● Work instruction: From the first line to the last, write out the records exactly, leaving out images.

--- --- ---

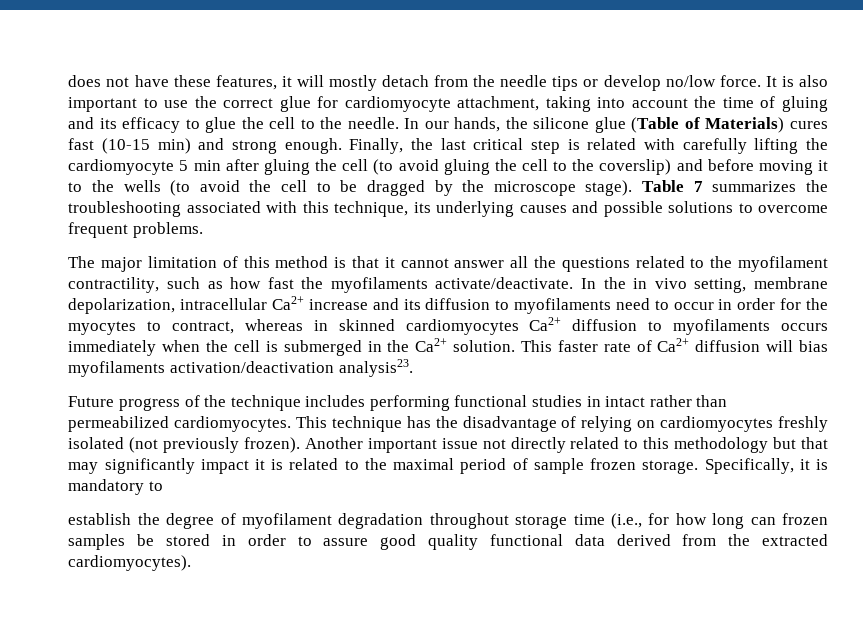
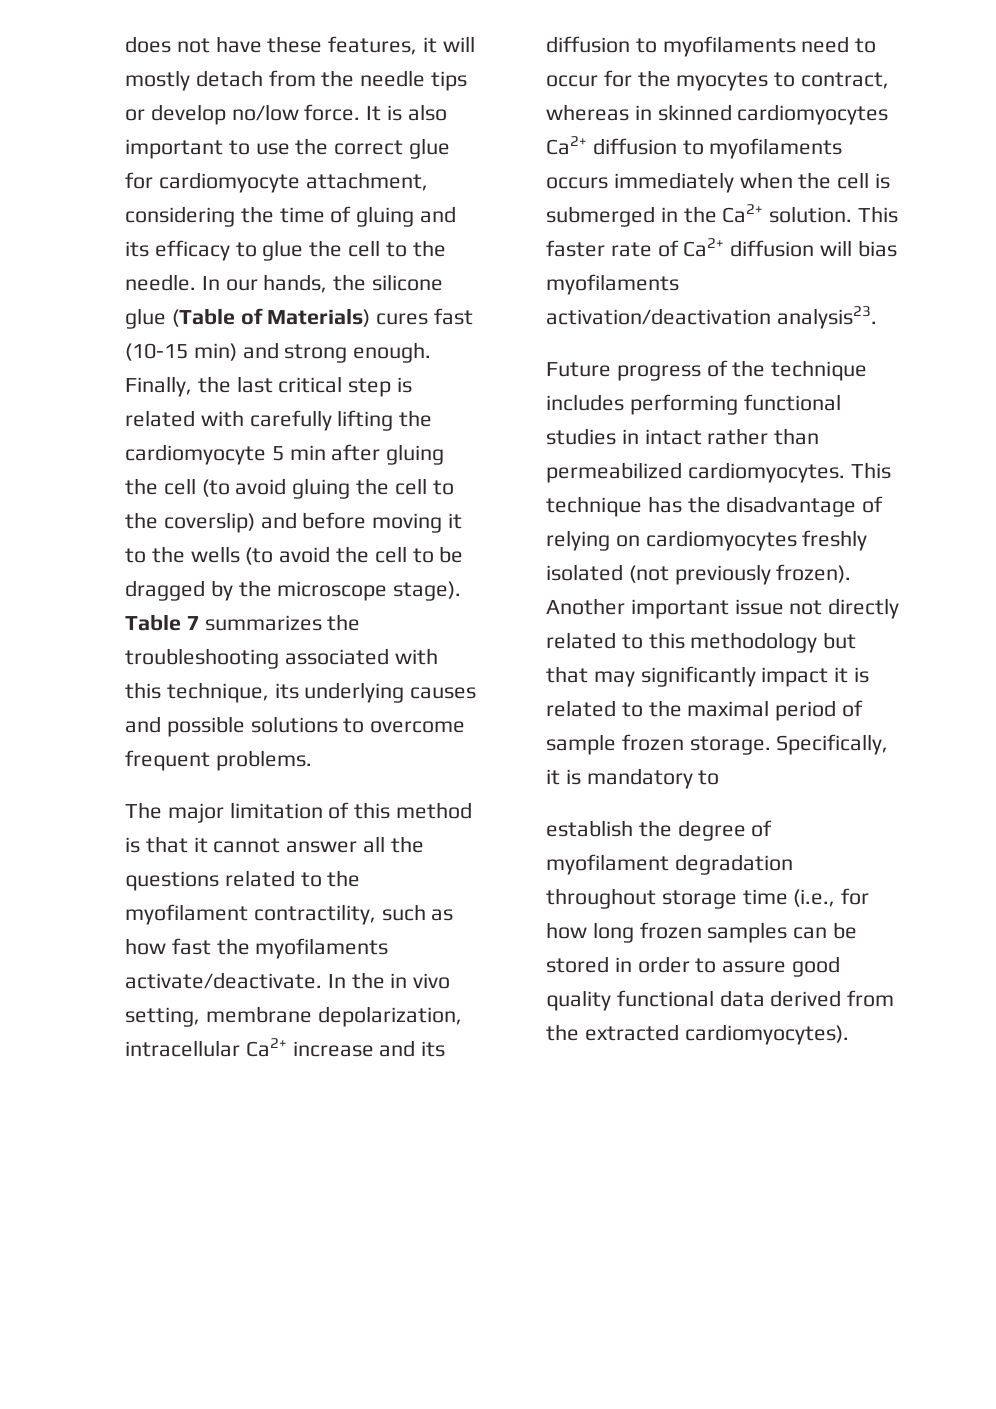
- It is also important to use the correct glue for cardiomyocyte attachment, taking into account the time of gluing and its efficacy to glue the cell to the needle.
+ It is also important to use the correct glue for cardiomyocyte attachment, considering the time of gluing and its efficacy to glue the cell to the needle.
- In the in vivo setting, membrane depolarization, intracellular Ca2+ increase and its diffusion to myofilaments need to occur in order for the myocytes to contract, whereas in skinned cardiomyocytes Ca2+ diffusion to myofilaments occurs immediately when the cell is submerged in the Ca2+ solution.
+ In the in vivo setting, membrane depolarization, intracellular Ca2+ increase and its diffusion to myofilaments need to occur for the myocytes to contract, whereas in skinned cardiomyocytes Ca2+ diffusion to myofilaments occurs immediately when the cell is submerged in the Ca2+ solution.
- establish the degree of myofilament degradation throughout storage time (i.e., for how long can frozen samples be stored in order to assure good quality functional data derived from the extracted cardiomyocytes).
+ establish the degree of myofilament degradation throughout storage time (i.e., for how long frozen samples can be stored in order to assure good quality functional data derived from the extracted cardiomyocytes).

--- --- ---

● Output of the task:
- It is also important to use the correct glue for cardiomyocyte attachment, taking into account the time of gluing and its efficacy to glue the cell to the needle.
+ It is also important to use the correct glue for cardiomyocyte attachment, considering the time of gluing and its efficacy to glue the cell to the needle.
- In the in vivo setting, membrane depolarization, intracellular Ca2+ increase and its diffusion to myofilaments need to occur in order for the myocytes to contract, whereas in skinned cardiomyocytes Ca2+ diffusion to myofilaments occurs immediately when the cell is submerged in the Ca2+ solution.
+ In the in vivo setting, membrane depolarization, intracellular Ca2+ increase and its diffusion to myofilaments need to occur for the myocytes to contract, whereas in skinned cardiomyocytes Ca2+ diffusion to myofilaments occurs immediately when the cell is submerged in the Ca2+ solution.
- establish the degree of myofilament degradation throughout storage time (i.e., for how long can frozen samples be stored in order to assure good quality functional data derived from the extracted cardiomyocytes).
+ establish the degree of myofilament degradation throughout storage time (i.e., for how long frozen samples can be stored in order to assure good quality functional data derived from the extracted cardiomyocytes).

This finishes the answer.